Tous les quatre étaient assis chacun dans son fauteuil autour d'une table basse en verre dont les pieds en fer forgé et couverts d'une pellicule d'argent rappelaient des serpents, d'où le service à thé était posé. Les civilités passées, chacun eut tantôt sa tasse fumante en mains. Aux vapeurs, le Maître des Potions détailla la poignée d'ingrédients qui infusait: thé noir Earl Grey, bergamote, pétales de carthame. Le thé des Lords: simple, subtil et fort.

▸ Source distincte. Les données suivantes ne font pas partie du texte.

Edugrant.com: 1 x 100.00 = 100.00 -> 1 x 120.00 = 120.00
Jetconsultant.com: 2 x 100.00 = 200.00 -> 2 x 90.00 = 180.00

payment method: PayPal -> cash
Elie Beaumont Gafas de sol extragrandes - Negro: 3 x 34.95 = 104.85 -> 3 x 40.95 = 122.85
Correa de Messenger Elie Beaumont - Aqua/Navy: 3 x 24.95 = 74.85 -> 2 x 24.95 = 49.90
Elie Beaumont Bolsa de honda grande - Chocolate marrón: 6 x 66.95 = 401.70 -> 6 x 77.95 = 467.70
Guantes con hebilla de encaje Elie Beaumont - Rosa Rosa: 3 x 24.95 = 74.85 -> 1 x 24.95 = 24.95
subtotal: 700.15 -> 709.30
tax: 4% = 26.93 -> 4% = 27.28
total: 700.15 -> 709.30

Après quelques temps à discuter avec Lucius et Narcissa, omettant au passage qu'il y avait un garçon de neuf ans à portée d'oreilles, Snape finit par manifester son envie de passer à des choses plus légères en questionnant le jeune Malfoy, comme il le ferait avec n'importe quel élève, la différence se nichant dans la sécheresse du ton de sa voix bien plus souple que d'habitude. Il s'intéressait au garçon, car il souhaitait au fond de lui que Draco aie encore cette part d'innocence, même si ce n'était qu'une lueur, qui pourrait le sauver un jour -si de meilleurs étaient à venir. Pour lui, Snape, c'était fichu depuis longtemps. Sans s'en rendre compte, il poussa un soupir à rendre l'âme. Ce rituel pompeux l'irritait un peu. Une perte de temps. Le sien, qui tournait autour de son thé de dix-sept heures se contentait d'un bon livre et d'un fauteuil confortable. Il n'avait pas besoin de plus.

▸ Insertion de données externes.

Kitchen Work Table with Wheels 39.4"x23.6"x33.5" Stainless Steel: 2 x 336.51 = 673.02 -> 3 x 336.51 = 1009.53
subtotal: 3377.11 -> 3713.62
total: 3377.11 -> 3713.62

Pour ne pas vexer ses hôtes, il justifia ses soupirs par de profondes réflexions découlant du dernier décret de l'Education sur l'enseignement des potions, la nouvelle classification des substances toxiques bouleversant le programme scolaire dans ses détails les plus infimes. A partir de là, il fallait définir quels produits et quelles potions il pouvait laisser ses élèves manipuler, et ceux qu'il ne devait que montrer ou évoquer. Les autres adultes lui pardonnèrent cet accès là bien vite, en un rire, Lucius voyant très bien de quoi il en retournait, car il avait entendu les collègues qui s'en étaient chargés au Ministère. Ils l'invitèrent à prendre congé si nécessaire, parce qu'ils le trouvaient également épuisé, malgré le fait qu'il soit en vacances estivales.